(Input records)
== Segment start ==

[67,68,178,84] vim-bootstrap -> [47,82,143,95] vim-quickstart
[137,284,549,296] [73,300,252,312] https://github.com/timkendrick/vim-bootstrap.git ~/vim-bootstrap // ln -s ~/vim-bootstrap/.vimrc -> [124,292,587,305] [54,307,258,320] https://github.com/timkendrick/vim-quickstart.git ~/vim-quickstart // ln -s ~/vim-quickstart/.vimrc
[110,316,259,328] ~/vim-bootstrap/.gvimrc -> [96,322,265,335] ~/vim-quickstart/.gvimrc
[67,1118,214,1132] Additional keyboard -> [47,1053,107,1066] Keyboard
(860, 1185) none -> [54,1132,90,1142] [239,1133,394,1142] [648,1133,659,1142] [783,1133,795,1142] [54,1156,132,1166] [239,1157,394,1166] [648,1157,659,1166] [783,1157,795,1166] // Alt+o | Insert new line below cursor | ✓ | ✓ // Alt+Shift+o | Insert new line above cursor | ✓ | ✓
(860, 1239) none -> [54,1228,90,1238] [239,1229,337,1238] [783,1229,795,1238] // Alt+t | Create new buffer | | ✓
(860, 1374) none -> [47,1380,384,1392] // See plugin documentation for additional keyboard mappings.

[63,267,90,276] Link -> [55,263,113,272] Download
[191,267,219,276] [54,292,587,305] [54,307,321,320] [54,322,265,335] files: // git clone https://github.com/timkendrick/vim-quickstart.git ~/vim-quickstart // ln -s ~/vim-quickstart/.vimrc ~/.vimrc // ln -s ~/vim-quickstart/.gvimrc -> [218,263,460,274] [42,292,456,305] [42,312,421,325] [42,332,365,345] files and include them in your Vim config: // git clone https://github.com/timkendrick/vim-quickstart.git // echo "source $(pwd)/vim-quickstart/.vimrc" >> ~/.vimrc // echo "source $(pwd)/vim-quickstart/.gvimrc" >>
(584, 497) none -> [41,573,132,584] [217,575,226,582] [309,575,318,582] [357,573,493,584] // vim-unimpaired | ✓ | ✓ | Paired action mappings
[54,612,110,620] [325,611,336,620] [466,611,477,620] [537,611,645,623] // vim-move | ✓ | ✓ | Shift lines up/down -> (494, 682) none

== Segment end ==
== Segment start ==

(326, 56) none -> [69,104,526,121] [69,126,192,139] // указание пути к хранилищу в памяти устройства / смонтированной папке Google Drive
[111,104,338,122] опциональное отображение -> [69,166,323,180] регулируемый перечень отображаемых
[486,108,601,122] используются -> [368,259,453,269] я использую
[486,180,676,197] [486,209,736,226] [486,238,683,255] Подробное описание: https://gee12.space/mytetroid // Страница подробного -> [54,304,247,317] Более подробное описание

== Segment end ==
== Segment start ==

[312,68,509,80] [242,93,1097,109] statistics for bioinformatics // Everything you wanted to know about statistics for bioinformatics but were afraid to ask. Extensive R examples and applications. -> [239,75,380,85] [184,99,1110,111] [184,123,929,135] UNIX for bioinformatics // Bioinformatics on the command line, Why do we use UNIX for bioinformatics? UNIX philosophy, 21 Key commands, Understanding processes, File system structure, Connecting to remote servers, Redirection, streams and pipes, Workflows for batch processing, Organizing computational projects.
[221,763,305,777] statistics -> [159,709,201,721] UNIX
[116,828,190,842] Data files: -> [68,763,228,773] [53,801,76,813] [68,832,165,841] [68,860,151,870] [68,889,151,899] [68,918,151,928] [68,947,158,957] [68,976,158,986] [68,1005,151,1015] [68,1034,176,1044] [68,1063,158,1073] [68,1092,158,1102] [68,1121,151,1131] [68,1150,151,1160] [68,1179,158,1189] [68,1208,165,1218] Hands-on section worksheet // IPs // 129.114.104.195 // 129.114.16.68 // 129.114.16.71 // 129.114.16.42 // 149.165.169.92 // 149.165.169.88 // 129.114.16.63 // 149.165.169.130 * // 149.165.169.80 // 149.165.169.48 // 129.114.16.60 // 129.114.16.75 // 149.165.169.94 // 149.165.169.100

== Segment end ==

(Task to carry out) Take from the listing above each line in which the string "keyboard" is found.

(Output of the task)
[67,1118,214,1132] Additional keyboard -> [47,1053,107,1066] Keyboard
(860, 1374) none -> [47,1380,384,1392] // See plugin documentation for additional keyboard mappings.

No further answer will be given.